What this task involves: Transcribe exactly, and only, the lines from the one containing "order number: 72887 -> 72587" through the end of the material.

Given information:
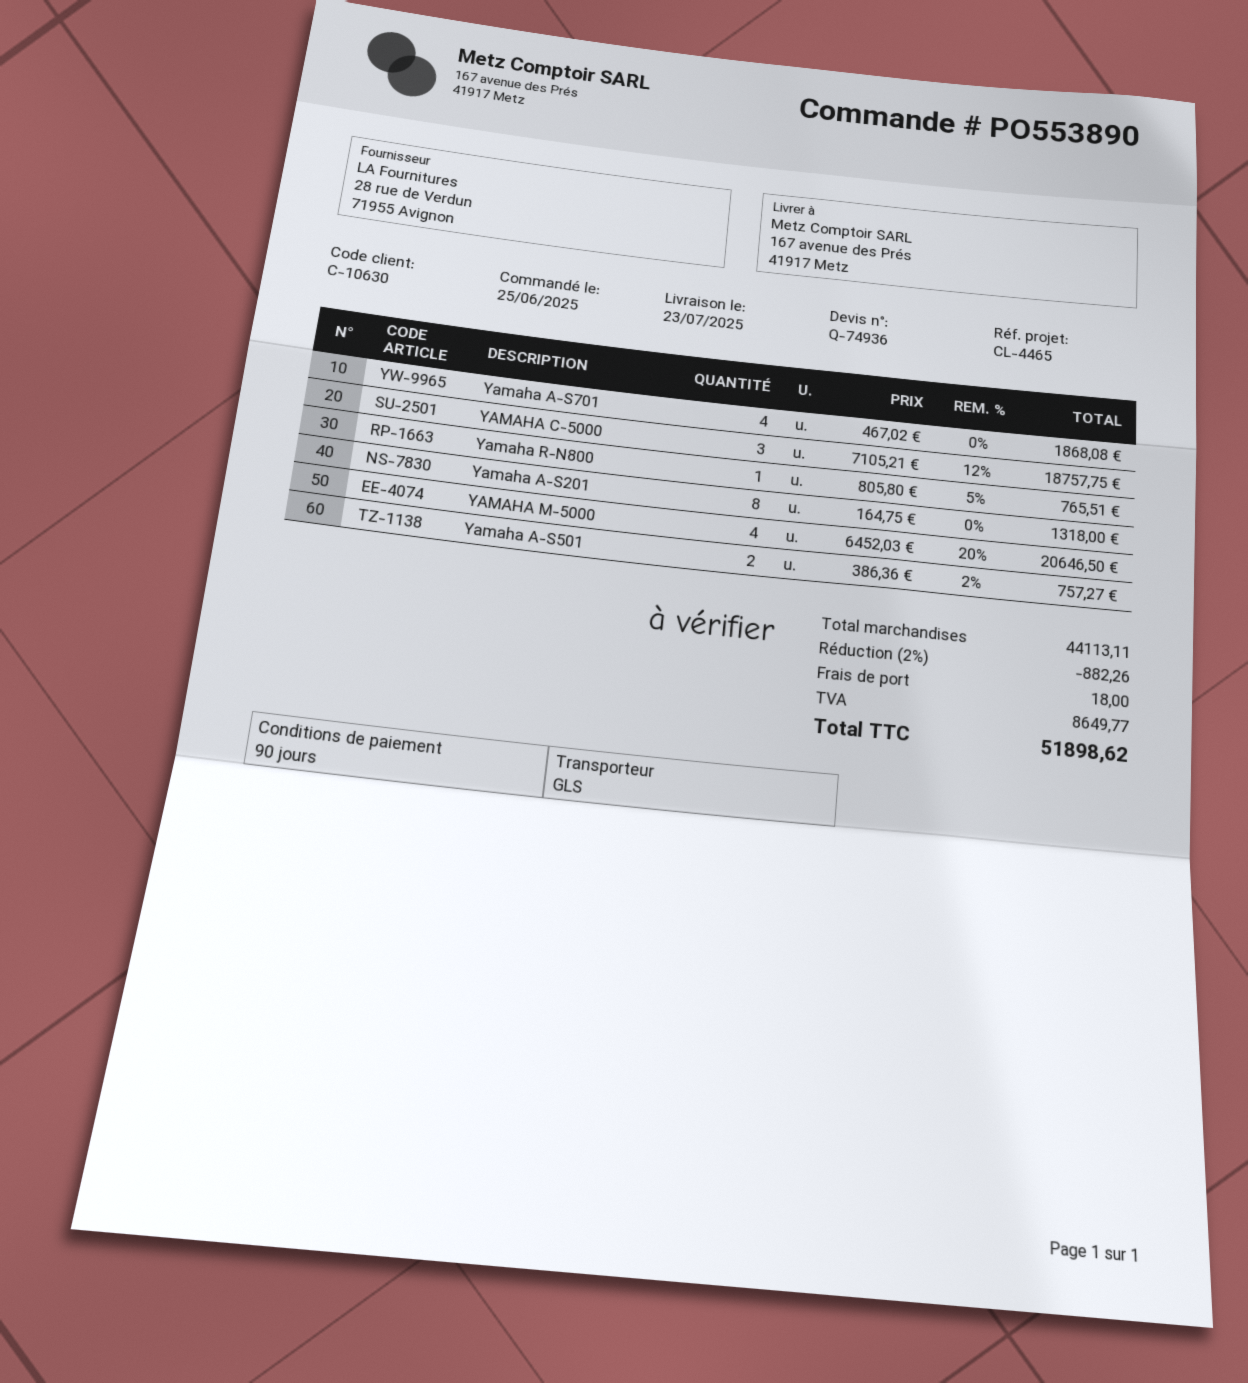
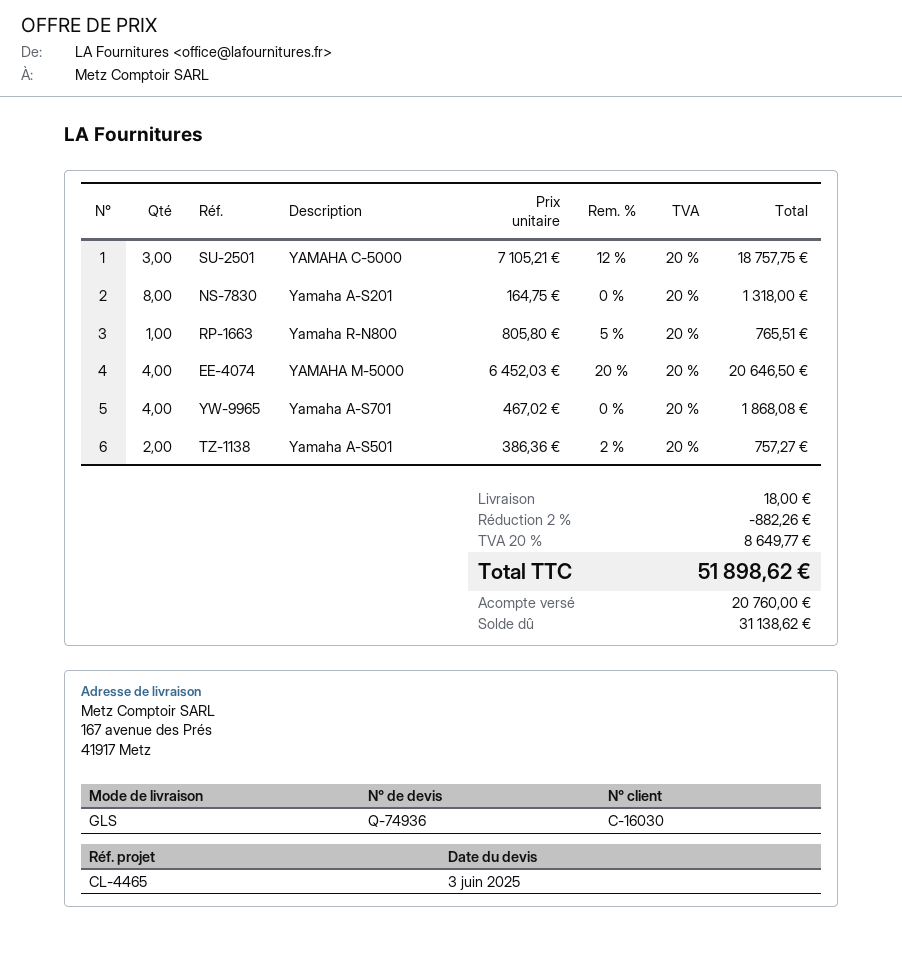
customer number: C-10630 -> C-16030

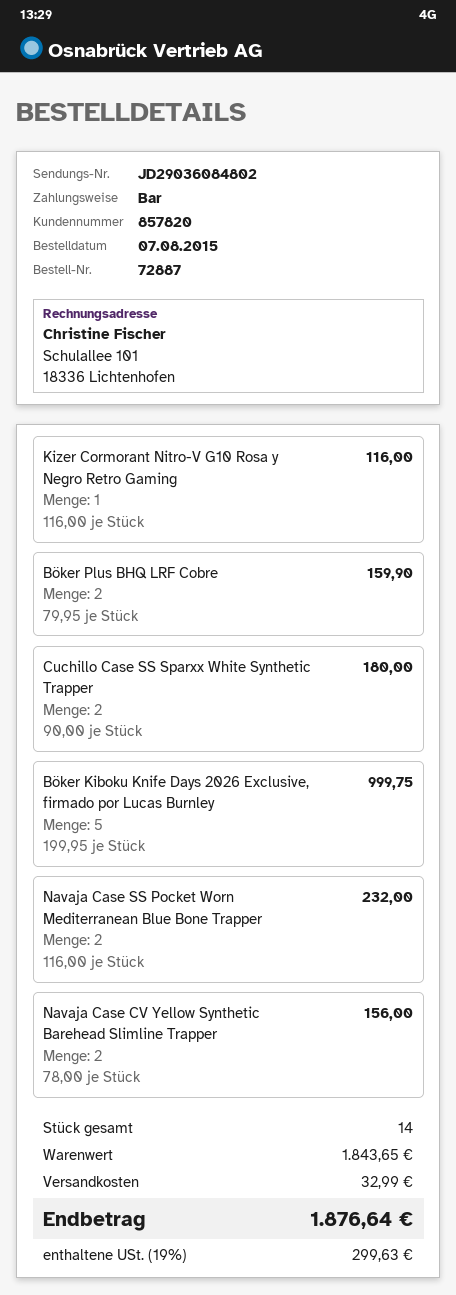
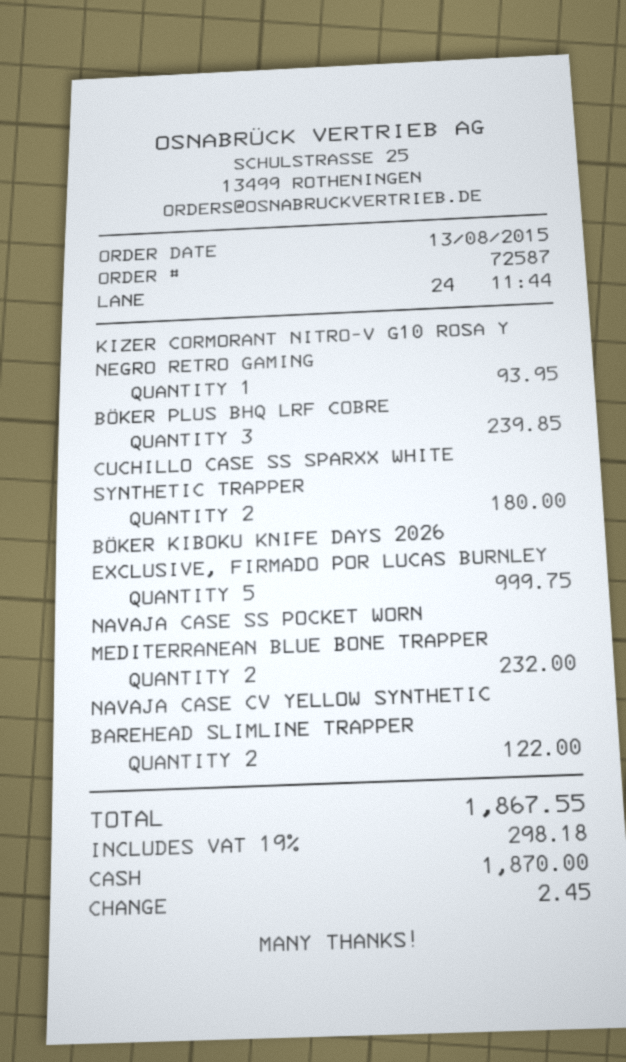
order number: 72887 -> 72587
order date: 2015-08-07 -> 2015-08-13
Kizer Cormorant Nitro-V G10 Rosa y Negro Retro Gaming: 1 for 116.00 -> 1 for 93.95
Böker Plus BHQ LRF Cobre: 2 for 159.90 -> 3 for 239.85
Navaja Case CV Yellow Synthetic Barehead Slimline Trapper: 2 for 156.00 -> 2 for 122.00
shipping: 32.99 -> none
tax: 19% = 299.63 -> 19% = 298.18
total: 1876.64 -> 1867.55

Exercise solution:
order number: 72887 -> 72587
order date: 2015-08-07 -> 2015-08-13
Kizer Cormorant Nitro-V G10 Rosa y Negro Retro Gaming: 1 for 116.00 -> 1 for 93.95
Böker Plus BHQ LRF Cobre: 2 for 159.90 -> 3 for 239.85
Navaja Case CV Yellow Synthetic Barehead Slimline Trapper: 2 for 156.00 -> 2 for 122.00
shipping: 32.99 -> none
tax: 19% = 299.63 -> 19% = 298.18
total: 1876.64 -> 1867.55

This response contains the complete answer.